Так говорили, перешептываясь и толпясь вокруг погребальных дрог, собравшиеся офицеры…
«Ох, типун вам на язык! – грустно думал маленький и красивый чиновник-юноша, прислушиваясь к этому говору. – Злыдни! Вы бы рады! Да Бог милостив… Не допустит. Его смерть – моя погибель… Ох, Фортуна! Неужто она и со мной ныне – мудреные литеры вилами по воде пишет… Страшно… Помилуй Бог. Куда тогда бежать, где укрыться… Только разве за границу, в Польское королевство…»
Был он Саркизка – и весело жилося… Светел был весь мир Божий… Стал он чиновник канцелярии, Павел Григорьевич… на миг все блеснуло кругом еще ярче, но тотчас же темь началась, и вот все больше темнеет и темнеет… Надвигается отовсюду на душу оторопелую тяжелая мгла… и чудится ему голос:
«Я отшутила… Буде!..»
Это Фортуна кричит ему из мглы…
* * *
Ровная, голая, однообразная пустыня раскинулась без конца во все края… Ни камня, ни дерева, ни птицы, ни чего-либо, на чем взор остановить… Это степь молдавская.
Степь эта словно море разверзлось кругом, но черное, недвижимое, мертвое. Не то море, что лазурью и всеми радужными цветами отливает, встречая и провожая солнце, что журчит и поет, покрытое золотыми парусами, или порой, озлобясь, стонет и грозно ревет, будто борется с врагом, с невидимкой вихрем. Но, истратив весь порыв гнева, понемногу стихает, смотрится вновь в ясные небеса, а в нем сверкают, будто родясь в глубине, алмазные звезды.

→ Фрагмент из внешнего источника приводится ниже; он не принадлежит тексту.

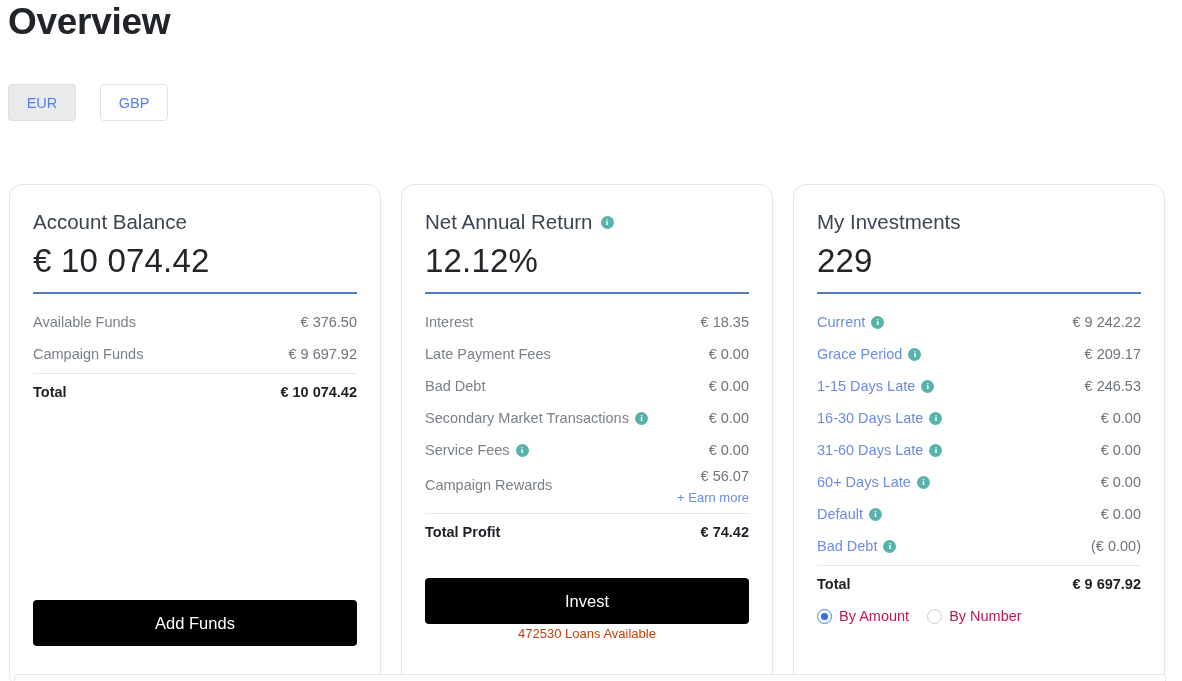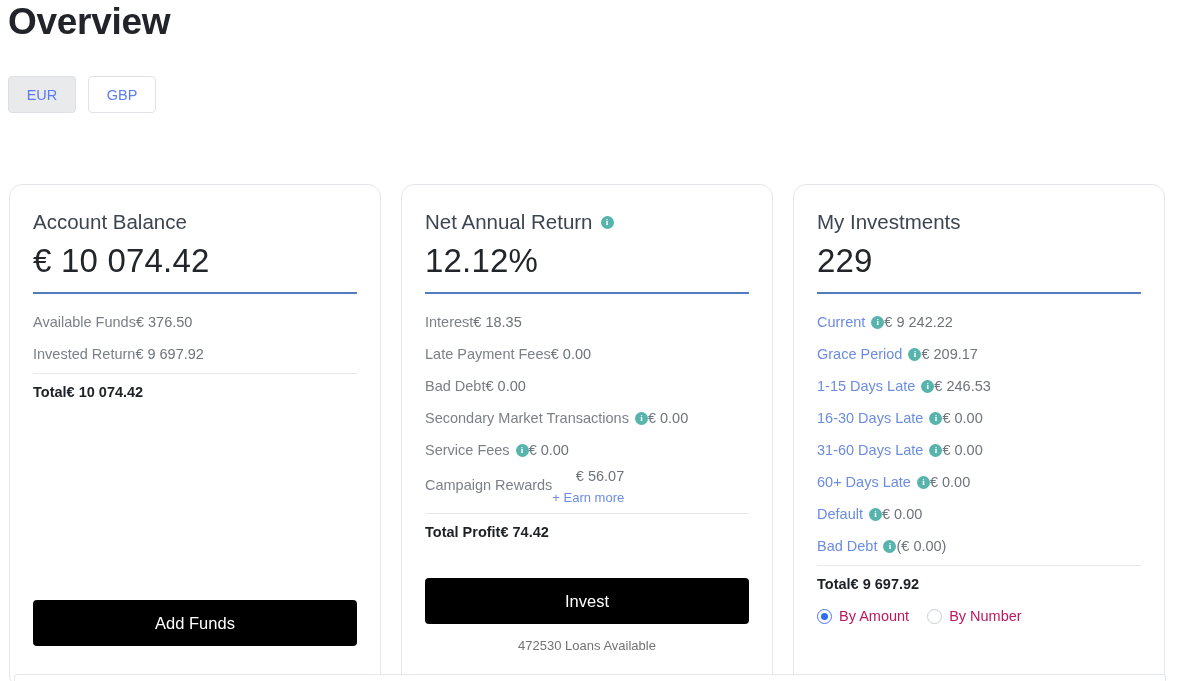--- a/index.html
+++ b/index.html
@@ -36,9 +36,9 @@
   .currency-bar {
     position: absolute;
     left: 8px;
-    top: 76px;
-    display: flex;
-    gap: 12px;
+    top: 84px;
+    display: flex;
+    gap: 24px;
   }
   .currency-btn {
     width: 68px;

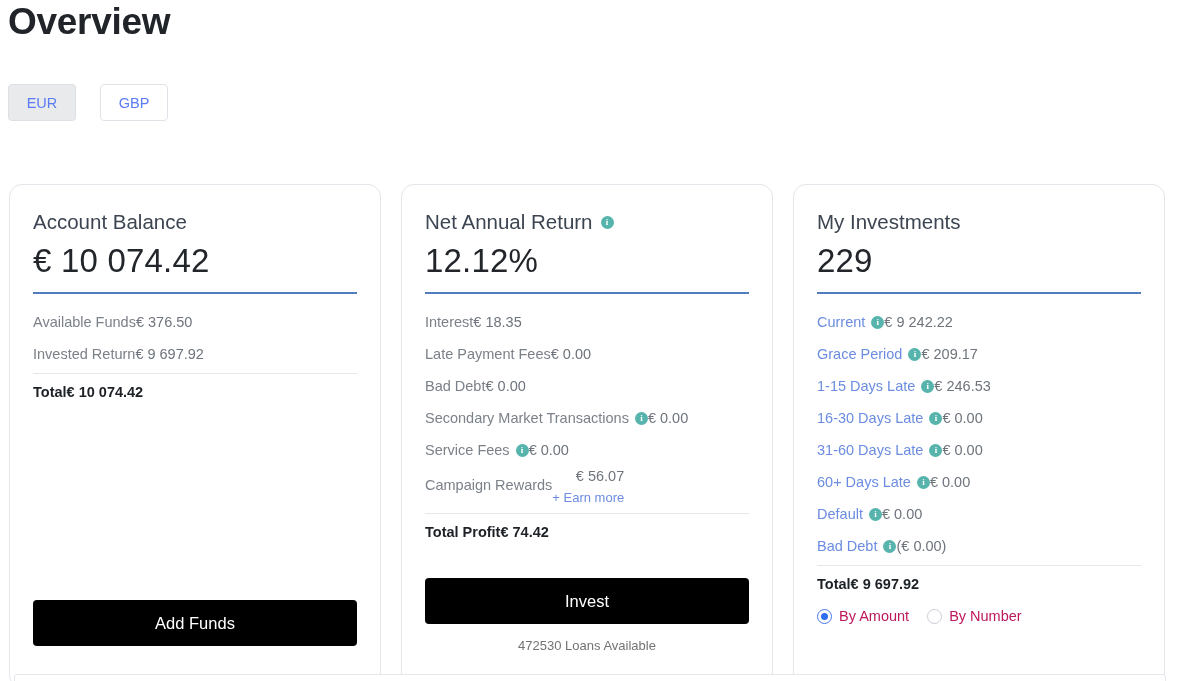--- a/index.html
+++ b/index.html
@@ -109,6 +109,7 @@
   .row {
     display: flex;
     align-items: center;
+    justify-content: space-between;
     min-height: 32px;
     font-size: 14.5px;
   }

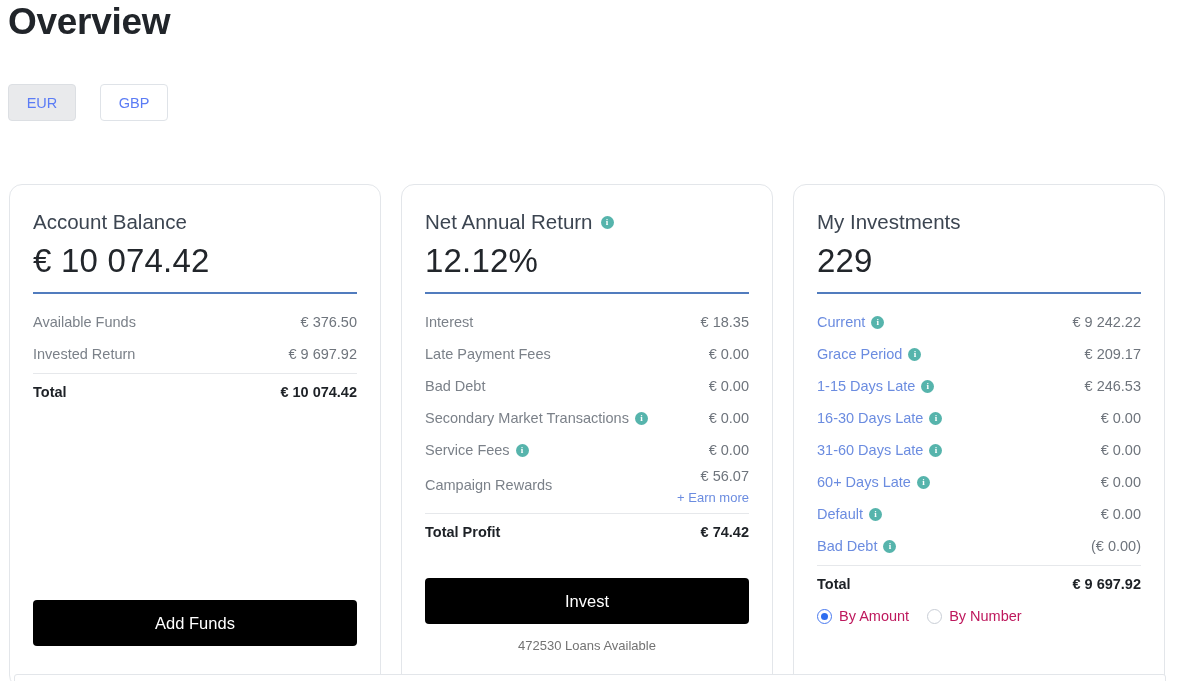--- a/index.html
+++ b/index.html
@@ -279,7 +279,7 @@
           <span class="value">€ 376.50</span>
         </div>
         <div class="row">
-          <span class="label">Invested Return</span>
+          <span class="label">Campaign Funds</span>
           <span class="value">€ 9 697.92</span>
         </div>
         <div class="divider"></div>

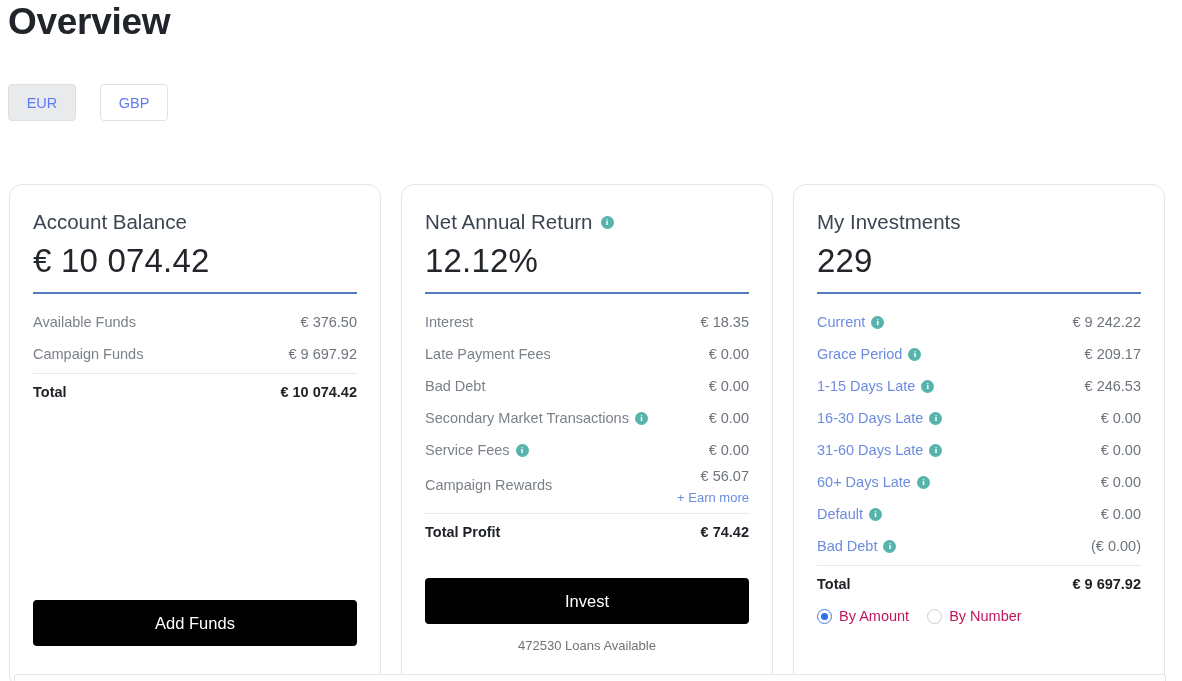--- a/index.html
+++ b/index.html
@@ -198,10 +198,10 @@
     position: absolute;
     left: 23px;
     right: 23px;
-    bottom: 34px;
+    bottom: 46px;
     text-align: center;
     font-size: 13px;
-    color: #737373;
+    color: #c2410c;
   }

Здесь, в этом черном и недвижном просторе, нет ни тиши, ни злобы – нет жизни.
В теплый октябрьский день, в этой степи, в окрестностях столицы Ясс, летели вскачь три экипажа, в шесть лошадей каждый. Вокруг передней открытой коляски неслось трое всадников конвойных.
В коляске, полулежа, бессильно опустив голову на широкую грудь и устремив тусклый взор в окрестную ширь и голь, бестрепетную и немую, сидел князь Таврический. Около него была его племянница… И ее взор тоже грустно блуждал по голой степи, будто искал чего-то…
Князь упрямо решился на отчаянный шаг, безрассудный, ребячески капризный и, быть может, гибельный…
Уехав из Галаца тотчас после похорон принца Карла, он весь сентябрь месяц прожил в Яссах.